The Revised Rule Means It’s More Important Than Ever to Hire a Personal Injury Lawyer
It’s usually best to settle a personal injury claim out of court. In most cases, a talented California personal injury lawyer can help you negotiate a fair and full settlement that covers your damages and allows you to move on with your life.
But this isn’t true 100% of the time. On occasion, there’s a compelling reason to go to court. And when you do, your case could be impacted by a legal concept known as the collateral source rule.
At Sally Morin Personal Injury Lawyers, we have the experience it takes to know when to settle out of court and when to take a case straight to the courtroom. Please read on to learn more about California’s collateral source rule and how it could impact your case.
A Bit of Background: California’s Collateral Source Rule
It all starts with an injury. When someone negligently injures you, the law allows you to start an insurance claim or lawsuit against them to cover your damages.

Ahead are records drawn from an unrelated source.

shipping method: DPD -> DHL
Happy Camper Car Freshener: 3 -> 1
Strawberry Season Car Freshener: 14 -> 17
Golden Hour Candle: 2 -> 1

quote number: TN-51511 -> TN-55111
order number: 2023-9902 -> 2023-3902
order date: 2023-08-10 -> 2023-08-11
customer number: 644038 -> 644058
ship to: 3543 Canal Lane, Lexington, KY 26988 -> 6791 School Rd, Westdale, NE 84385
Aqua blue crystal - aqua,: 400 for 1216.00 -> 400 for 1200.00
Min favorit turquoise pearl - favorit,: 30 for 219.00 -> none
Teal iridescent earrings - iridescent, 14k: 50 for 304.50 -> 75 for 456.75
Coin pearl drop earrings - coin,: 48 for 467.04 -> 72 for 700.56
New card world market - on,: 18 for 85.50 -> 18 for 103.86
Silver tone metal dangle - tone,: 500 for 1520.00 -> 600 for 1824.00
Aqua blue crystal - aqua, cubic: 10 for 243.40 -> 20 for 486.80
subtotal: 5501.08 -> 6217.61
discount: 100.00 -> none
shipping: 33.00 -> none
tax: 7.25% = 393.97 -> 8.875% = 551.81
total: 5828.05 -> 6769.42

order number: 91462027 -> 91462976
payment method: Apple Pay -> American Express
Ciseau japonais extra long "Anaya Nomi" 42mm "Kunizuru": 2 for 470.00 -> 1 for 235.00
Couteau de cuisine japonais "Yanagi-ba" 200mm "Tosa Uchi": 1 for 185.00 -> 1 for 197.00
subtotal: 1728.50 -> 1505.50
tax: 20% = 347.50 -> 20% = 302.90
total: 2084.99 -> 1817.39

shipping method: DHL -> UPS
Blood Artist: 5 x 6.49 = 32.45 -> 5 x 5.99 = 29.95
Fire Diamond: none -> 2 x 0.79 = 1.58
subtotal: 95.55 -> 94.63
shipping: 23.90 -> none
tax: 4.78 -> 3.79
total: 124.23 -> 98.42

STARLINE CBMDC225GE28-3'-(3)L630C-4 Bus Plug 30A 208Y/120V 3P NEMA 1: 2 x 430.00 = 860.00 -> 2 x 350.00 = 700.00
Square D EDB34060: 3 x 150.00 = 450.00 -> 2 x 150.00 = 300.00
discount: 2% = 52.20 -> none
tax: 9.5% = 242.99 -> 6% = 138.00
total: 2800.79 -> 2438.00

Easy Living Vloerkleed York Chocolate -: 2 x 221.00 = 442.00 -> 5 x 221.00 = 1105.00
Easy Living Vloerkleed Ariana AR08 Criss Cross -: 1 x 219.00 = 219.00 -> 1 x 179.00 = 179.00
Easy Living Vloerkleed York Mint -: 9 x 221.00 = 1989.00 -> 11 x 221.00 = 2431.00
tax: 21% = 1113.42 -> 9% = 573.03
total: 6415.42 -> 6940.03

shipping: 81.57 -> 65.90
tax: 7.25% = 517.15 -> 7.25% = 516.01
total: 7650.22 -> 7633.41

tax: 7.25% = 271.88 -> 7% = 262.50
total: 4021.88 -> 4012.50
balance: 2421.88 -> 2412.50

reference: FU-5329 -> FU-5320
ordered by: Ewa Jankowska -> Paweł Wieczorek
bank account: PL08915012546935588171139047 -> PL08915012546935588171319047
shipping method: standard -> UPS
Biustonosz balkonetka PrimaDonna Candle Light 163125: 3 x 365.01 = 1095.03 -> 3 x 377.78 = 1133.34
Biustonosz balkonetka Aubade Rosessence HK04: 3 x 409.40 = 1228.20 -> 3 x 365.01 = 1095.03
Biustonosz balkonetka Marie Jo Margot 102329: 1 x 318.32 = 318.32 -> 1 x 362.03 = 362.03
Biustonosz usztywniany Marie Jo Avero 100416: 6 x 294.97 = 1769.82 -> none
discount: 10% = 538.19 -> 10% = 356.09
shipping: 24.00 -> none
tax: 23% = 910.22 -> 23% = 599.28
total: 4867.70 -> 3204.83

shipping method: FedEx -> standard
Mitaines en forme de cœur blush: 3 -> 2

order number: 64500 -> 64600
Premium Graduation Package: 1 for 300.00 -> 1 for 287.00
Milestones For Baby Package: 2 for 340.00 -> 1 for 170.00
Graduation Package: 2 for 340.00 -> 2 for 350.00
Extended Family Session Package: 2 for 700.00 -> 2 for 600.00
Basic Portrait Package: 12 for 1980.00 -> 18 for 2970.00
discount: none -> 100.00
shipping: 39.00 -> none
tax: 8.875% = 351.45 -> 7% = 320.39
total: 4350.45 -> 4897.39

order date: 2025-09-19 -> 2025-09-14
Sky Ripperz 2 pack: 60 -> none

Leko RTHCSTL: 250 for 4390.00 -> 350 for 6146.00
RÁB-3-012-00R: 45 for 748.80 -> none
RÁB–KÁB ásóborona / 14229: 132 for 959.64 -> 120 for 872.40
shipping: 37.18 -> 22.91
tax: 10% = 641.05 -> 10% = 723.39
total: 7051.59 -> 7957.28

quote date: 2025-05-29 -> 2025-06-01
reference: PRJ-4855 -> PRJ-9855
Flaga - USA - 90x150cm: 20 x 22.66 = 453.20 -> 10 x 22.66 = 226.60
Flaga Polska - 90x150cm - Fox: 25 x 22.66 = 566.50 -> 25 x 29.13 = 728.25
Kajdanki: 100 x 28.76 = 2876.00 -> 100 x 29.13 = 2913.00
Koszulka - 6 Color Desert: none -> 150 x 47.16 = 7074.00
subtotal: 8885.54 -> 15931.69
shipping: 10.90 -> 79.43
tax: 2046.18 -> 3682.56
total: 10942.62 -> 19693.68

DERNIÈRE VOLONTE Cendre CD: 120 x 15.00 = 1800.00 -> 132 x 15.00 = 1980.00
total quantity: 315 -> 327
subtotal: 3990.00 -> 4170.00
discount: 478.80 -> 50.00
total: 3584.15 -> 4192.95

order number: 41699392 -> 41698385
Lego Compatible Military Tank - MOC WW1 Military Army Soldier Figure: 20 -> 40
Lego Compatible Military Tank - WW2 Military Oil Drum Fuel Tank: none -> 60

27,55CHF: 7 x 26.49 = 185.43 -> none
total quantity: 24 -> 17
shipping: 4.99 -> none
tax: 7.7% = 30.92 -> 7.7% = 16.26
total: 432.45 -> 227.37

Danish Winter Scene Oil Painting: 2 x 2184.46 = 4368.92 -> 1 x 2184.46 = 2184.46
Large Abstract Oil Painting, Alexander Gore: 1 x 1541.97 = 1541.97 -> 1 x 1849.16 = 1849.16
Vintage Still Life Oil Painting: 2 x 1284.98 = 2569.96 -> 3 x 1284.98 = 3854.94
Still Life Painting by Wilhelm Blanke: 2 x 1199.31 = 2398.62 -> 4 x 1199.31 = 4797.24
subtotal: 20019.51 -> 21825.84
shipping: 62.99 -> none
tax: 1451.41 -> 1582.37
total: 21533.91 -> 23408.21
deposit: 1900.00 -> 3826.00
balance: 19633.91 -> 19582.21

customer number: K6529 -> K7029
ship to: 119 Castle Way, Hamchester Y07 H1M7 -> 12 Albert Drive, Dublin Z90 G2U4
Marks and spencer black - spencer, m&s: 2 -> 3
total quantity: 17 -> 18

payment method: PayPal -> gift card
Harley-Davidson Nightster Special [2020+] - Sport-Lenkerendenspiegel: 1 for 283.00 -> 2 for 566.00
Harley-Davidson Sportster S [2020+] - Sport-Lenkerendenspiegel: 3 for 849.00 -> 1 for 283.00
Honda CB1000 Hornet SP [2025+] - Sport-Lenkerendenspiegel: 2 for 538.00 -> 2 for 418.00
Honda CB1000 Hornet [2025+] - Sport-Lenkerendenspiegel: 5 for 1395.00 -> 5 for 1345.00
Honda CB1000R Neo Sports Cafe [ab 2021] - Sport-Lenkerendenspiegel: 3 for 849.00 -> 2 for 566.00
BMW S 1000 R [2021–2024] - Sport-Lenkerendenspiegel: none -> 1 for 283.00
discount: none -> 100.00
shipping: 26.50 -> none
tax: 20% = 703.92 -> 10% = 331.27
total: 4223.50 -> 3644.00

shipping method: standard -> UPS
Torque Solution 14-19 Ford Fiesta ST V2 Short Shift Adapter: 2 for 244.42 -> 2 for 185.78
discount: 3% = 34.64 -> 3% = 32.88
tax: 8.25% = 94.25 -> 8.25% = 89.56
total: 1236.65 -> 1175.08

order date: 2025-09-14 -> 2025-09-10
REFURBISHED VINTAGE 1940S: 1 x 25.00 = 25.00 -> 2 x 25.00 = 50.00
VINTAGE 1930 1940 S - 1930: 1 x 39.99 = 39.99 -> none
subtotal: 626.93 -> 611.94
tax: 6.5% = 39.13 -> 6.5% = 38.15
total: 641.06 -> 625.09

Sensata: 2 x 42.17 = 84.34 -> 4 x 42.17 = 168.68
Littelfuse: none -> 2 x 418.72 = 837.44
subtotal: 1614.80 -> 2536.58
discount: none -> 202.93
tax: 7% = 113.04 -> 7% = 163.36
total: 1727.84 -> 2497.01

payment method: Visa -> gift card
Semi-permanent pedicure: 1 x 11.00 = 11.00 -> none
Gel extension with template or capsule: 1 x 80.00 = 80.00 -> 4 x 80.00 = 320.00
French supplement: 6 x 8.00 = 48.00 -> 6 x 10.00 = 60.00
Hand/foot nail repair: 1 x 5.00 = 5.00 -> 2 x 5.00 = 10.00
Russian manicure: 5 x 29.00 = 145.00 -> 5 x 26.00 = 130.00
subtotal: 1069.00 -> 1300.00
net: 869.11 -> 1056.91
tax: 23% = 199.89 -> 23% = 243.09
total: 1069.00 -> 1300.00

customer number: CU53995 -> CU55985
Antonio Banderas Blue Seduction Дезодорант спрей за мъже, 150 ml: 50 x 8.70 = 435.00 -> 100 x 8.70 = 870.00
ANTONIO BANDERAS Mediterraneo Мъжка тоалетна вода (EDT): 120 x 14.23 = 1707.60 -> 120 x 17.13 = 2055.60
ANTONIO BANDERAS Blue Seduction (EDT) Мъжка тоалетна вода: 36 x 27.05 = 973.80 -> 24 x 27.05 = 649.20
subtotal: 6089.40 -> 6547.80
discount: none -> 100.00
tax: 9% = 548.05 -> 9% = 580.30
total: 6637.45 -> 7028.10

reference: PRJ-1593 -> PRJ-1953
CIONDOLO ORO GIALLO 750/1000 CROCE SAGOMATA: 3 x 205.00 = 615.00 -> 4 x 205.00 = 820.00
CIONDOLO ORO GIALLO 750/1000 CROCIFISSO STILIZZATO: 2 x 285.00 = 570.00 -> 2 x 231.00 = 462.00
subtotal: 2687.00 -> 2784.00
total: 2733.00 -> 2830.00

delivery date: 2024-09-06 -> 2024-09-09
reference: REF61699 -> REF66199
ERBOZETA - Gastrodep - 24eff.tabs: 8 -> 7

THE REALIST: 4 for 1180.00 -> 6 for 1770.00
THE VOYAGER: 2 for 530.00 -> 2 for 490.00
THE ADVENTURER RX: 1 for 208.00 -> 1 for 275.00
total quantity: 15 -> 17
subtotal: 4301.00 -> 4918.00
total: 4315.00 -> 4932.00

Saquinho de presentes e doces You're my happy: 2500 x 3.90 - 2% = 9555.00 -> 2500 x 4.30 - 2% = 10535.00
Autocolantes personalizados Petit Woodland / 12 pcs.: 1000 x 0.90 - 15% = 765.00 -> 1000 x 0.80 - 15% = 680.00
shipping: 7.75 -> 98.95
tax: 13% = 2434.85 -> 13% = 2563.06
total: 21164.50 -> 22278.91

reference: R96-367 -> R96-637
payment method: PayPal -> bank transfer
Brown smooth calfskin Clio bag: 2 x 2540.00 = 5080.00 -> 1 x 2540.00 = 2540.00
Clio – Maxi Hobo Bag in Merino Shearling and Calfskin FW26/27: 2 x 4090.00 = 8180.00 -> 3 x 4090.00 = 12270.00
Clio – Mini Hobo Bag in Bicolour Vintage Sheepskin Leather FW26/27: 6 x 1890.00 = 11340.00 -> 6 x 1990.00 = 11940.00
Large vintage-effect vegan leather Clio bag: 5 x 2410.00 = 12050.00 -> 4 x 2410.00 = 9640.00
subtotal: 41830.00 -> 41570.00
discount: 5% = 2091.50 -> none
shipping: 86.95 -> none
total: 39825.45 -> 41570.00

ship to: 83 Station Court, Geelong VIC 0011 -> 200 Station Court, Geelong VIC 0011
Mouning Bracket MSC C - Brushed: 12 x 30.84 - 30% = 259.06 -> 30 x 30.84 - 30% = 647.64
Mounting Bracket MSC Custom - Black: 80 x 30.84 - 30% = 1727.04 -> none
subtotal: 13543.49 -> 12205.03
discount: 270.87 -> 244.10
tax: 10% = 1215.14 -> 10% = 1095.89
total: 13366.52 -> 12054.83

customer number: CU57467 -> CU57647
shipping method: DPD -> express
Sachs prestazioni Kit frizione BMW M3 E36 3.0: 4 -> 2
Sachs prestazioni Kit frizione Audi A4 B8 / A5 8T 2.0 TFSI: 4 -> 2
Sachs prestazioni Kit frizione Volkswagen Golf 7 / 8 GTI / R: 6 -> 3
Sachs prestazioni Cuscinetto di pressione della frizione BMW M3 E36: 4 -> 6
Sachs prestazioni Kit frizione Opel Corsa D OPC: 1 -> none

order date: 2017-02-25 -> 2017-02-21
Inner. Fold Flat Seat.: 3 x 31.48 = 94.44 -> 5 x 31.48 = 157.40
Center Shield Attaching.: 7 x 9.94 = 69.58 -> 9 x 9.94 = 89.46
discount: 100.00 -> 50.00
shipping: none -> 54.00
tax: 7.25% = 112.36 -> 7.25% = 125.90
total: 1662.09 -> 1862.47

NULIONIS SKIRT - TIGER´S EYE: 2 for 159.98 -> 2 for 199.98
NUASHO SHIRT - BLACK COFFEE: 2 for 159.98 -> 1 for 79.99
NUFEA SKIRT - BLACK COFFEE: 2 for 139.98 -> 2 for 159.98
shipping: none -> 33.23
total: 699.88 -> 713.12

Here in California, only about 2% to 3% of personal injury cases end with jury trials. Most cases result in settlements that are negotiated between the two parties: on one side, the injured victim and their personal injury lawyer, and on the other side, the insurance company’s representatives and lawyers.
Your case may fall within that small fraction of cases where it’s necessary and worthwhile to go to court. This is where you’ll encounter California’s collateral source rule, which was designed to protect injured people from losing out on injury payments due to tricky legal maneuvering from the other side.
These cases usually center around medical bills, also known as medical damages. In some cases, the collateral source rule has also been used in situations involving uninsured motorist coverage and property damage.
The Original Doctrine of the Collateral Source Rule
First instituted in California in 1854, the collateral source rule applies to civil lawsuits and prohibits a defendant’s attorneys from introducing evidence that the injured party is already receiving compensation for damages from a third party.
In plain language, this means if you sue someone for injuring you, they can’t just say, “I owe you nothing because insurance is covering your costs.” They can’t use your insurance coverage as an excuse to get out of paying you the full amount.
The collateral source rule, in its original form, said information about your medical coverage and health insurance policy couldn’t be introduced by the defense during a trial. That’s because it could prejudice, or negatively influence, the trial and unfairly reduce the amount of an award.
As originally written, the collateral source rule protects injured people. In the 1970 ruling Helfend v. Southern California Rapid Transit District, the California Supreme Court explained the reasoning behind the collateral source rule, saying a defendant, “should not be able to avoid payment of full compensation for the injury inflicted merely because the victim has had the foresight to provide himself with insurance.”
The rule was further reinforced by a 2002 California Court of Appeals decision, Miller v. Ellis, which concluded that it is, “intended to ensure that the right of an injured party to be fully compensated for all his or her damages is protected, even if in some instances it entails that party obtaining double recovery from both the insurer and the wrongdoer.”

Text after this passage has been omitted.